Consider a point P and AB be the given line. Now construct a perpendicular PQ from P on AB which meets AB at Q. This point Q is termed as the projection of P on the line AB.  

What is the Projection of a Line Segment Joining two Points on a Line?

Let PQ be a line segment where P = (x₁, y₁, z₁) and Q = (x₂, y₂, z₂) and AB be a given line with dc’s as l, m, n.
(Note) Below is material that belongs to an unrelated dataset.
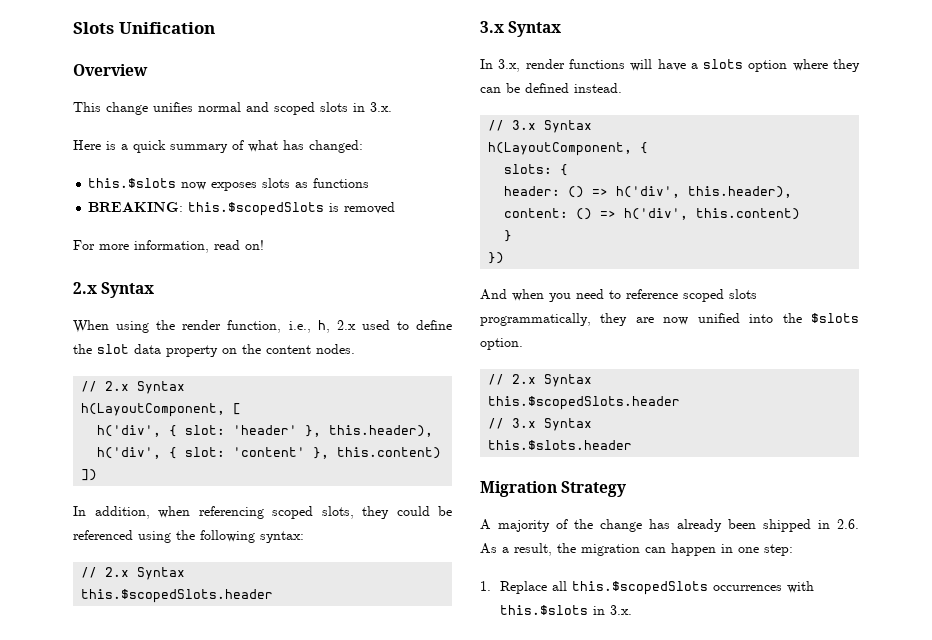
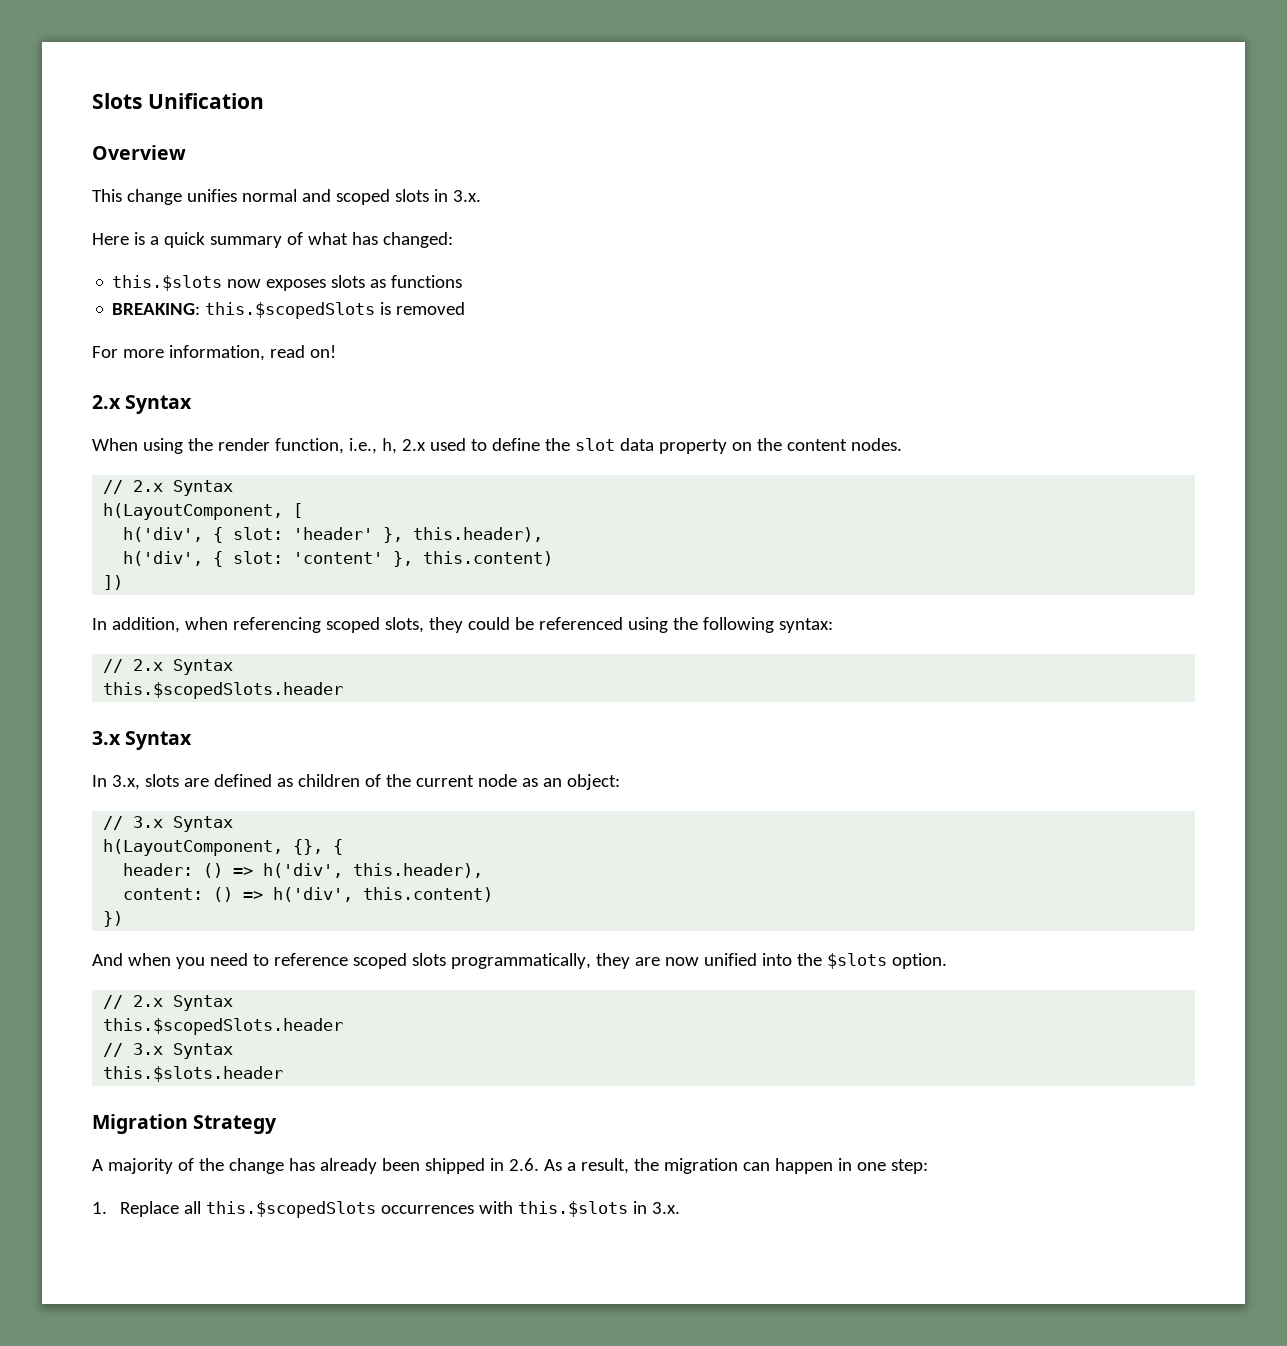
[525,59,860,72] [480,83,622,93] render functions will have a slots option where they can be defined instead. -> [144,774,620,790] slots are defined as children of the current node as an object:
[640,142,649,154] [504,164,553,174] { // slots: -> [293,839,324,855] {},
[504,230,513,242] // } -> (494, 894) none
If the line segment PQ makes an angle θ with the line AB, then the projection of PQ is P’Q’ = PQ cos θ

Now, substituting the value of cos θ in this result, we obtain the following value of P’Q’

P’Q’ = l(x₂-x₁) + m(y₂-y₁) + n(z₂-z₁)

 

Some Important Facts

We know that for x-axis, we have l = 1 and m = n = 0. Hence,

• Projection of PQ on x- axis = 1(x₂-x₁) + 0(y₂-y₁) + 0(z₂-z₁) = (x₂-x₁)

• Projection of PQ on y- axis = 0(x₂-x₁) + 1(y₂-y₁) + 0(z₂-z₁) = (y₂-y₁)

• Projection of PQ on z- axis = 0(x₂-x₁) + 0(y₂-y₁) + 1(z₂-z₁) = (z₂-z₁)

• We know that PQ2 = (x₂-x₁)² + (y₂-y₁)² + (z₂-z₁)² which shows that

• If a, b, c are the projections of a line segment on coordinate axis then the length of the segment = √(a² + b² + c²)

• If a, b, c are the projections of a line segment on coordinate axis then its dc’s are ± a/√(a² + b² + c²), ± b/√(a² + b² + c²), ± c/√(a² + b² + c²)

 

Perpendicular Distance of a Point from a Line

Let AB be the straight line passing through the point A (a, b, c) and having direction cosines l, m, and n. Now, if AN is assumed to be the projection of line AP on the straight line AB then we have

AN = l(x – a) + m(y – b) + n(z – c)

and AP = √(x–a)² + (y–b)² + (z–c)² 

∴ Perpendicular distance of point P

PN = √(AP² – AN²)

The length of the perpendicular from a point (x₁, y₁, z₁) to a plane ax+ by + cz + d = 0 is

p = [(ax₁ + by₁ + cz₁ + d)/ √(a² + b² + c²) ]
 

For more, view the following video

Illustration:

Find the perpendicular distance of point P (0, 2, 3) from straight line passing through A( 1, -3,2) given that the direction ratios are 1, 2, 2.

Solution:

We know that if we have the direction ratios, then we can easily compute the direction cosines.

If ‘a’, ‘b’, and ‘c’ are the direction ratios, then the direction cosines are given by

a/√(a²+b²+c²),  b/√(a²+b²+c²),  c/√(a²+b²+c²).

Here, we have the direction ratios as a = 1, b = 2, c = 2.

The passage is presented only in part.